La figura del visual merchandiser: cosa sapere
Il ruolo in un minuto
Un visual merchandiser è il direttore d’orchestra delle vetrine, colui che trasforma scaffali vuoti in scenari che parlano al consumatore. Qui non serve solo estetica, ma strategia di vendita, psicologia del colore e un senso innato di ritmo commerciale. Se ogni prodotto è una nota, il merchandiser è il compositore che fa vibrare le corde del profitto.
Competenze chiave
Prima regola: occhi di lince. Saper individuare il punto di rottura tra “bello” e “vendibile” è fondamentale. Seconda regola: capacità di storytelling visivo. Non si tratta solo di mettere insieme oggetti, ma di narrare un’esperienza coerente con il brand. Terza regola: padronanza dei dati di vendita. Analizzare i KPI di rotazione merce, capire quali prodotti spingono più traffico, è il carburante per ogni decisione di layout.
Creatività vs. Analisi
Guarda: la creatività non è un salto nel vuoto, è un tuffo calcolato. Il professionista deve saper bilanciare l’impulso artistico con i numeri. Se il layout non genera incrementi di conversione, è solo decorazione.
Strumenti del mestiere
Qui entra il gadgetry. Software di planogramma come Adobe Illustrator o programmi dedicati (es. Visual Retail) sono i pennelli moderni. La realtà aumentata è ormai la nuova tavolozza, permette di proiettare la vetrina in scala reale prima di mettere mano al cartone.

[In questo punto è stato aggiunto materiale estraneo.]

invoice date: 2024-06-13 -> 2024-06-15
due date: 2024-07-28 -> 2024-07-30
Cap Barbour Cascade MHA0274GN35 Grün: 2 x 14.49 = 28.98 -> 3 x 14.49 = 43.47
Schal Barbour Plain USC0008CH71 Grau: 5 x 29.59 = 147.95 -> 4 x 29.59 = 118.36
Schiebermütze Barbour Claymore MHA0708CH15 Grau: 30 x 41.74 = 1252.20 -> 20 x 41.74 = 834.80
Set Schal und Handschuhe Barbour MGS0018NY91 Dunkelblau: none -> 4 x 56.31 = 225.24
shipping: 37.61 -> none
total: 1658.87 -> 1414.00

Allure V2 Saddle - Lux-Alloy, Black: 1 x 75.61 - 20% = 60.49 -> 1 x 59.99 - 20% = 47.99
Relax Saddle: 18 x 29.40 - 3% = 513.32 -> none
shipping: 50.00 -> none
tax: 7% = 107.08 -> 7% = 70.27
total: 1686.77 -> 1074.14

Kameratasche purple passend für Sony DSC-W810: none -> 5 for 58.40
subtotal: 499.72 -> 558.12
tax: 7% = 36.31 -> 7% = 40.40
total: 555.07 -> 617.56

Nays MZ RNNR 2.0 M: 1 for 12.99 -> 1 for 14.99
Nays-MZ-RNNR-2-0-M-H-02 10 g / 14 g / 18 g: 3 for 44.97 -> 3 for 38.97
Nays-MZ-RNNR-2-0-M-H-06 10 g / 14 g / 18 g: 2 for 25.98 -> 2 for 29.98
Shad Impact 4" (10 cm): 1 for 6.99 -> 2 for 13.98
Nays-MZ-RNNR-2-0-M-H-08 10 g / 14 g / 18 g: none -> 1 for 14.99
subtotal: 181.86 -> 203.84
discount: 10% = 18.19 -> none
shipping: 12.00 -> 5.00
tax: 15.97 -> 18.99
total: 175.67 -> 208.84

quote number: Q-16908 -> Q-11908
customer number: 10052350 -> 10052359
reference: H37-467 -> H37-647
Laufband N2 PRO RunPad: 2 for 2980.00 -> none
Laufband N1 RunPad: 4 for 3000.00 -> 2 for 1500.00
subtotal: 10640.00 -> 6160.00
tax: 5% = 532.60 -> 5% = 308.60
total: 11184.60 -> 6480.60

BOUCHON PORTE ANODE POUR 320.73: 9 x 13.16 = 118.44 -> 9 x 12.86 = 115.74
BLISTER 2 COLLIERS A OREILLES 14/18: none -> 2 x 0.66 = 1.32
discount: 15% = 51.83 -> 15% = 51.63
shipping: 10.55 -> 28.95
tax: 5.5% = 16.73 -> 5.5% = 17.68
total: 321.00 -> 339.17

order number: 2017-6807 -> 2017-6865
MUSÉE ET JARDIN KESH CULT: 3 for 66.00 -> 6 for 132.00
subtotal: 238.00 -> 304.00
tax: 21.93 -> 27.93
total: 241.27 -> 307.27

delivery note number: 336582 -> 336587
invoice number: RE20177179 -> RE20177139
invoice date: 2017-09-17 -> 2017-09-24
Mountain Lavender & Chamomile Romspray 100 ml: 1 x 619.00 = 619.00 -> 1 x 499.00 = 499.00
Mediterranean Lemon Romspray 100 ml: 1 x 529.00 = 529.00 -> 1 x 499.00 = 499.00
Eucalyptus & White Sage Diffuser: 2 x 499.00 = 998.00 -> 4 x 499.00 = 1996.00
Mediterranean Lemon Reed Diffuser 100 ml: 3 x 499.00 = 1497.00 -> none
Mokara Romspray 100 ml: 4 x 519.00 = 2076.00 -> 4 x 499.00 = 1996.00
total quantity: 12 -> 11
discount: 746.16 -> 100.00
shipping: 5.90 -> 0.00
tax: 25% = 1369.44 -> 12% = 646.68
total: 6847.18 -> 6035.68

E, naturalmente, il feedback in tempo reale dei sensori di foot traffic. Lì il merchandiser legge dove la gente si ferma, dove si perde, e adatta di conseguenza.
Il potere delle texture
Non sottovalutare il materiale; il velluto di un tappeto, il ghiaccio di una plastica lucida, la ruvidità del legno possono trasformare una zona da “passaggio” a “esperienza tattile”. Un semplice cambio di texture può spingere il fatturato del 12 % in una settimana.
Come entrare in campo
Ecco il deal: partendo da una formazione in design, marketing o comunicazione, il salto verso il visual merchandising è più una questione di esperienza sul campo che di certificazioni. Stagii nei punti vendita, affiancamento a senior, sperimentazione su pop-up store, sono tutti trampolini. Una buona mossa è iscriversi a workshop pratici su visascommesse.com per mettere le mani su casi reali.
Networking e portfolio
Non è un segreto: i datori di lavoro valutano le foto dei tuoi progetti più di ogni curriculum. Crea un portfolio digitale che mostri prima/dopo di vetrine, planogrammi, risultati di vendita. Condividilo su Instagram, LinkedIn, e non dimenticare di taggare i brand coinvolti.
Ultimo spunto pratico: scegli una piccola area del tuo negozio, imposta un tema stagionale, misura il traffico per una settimana, e regola in base ai dati. Fatto? Allora sei sulla buona strada.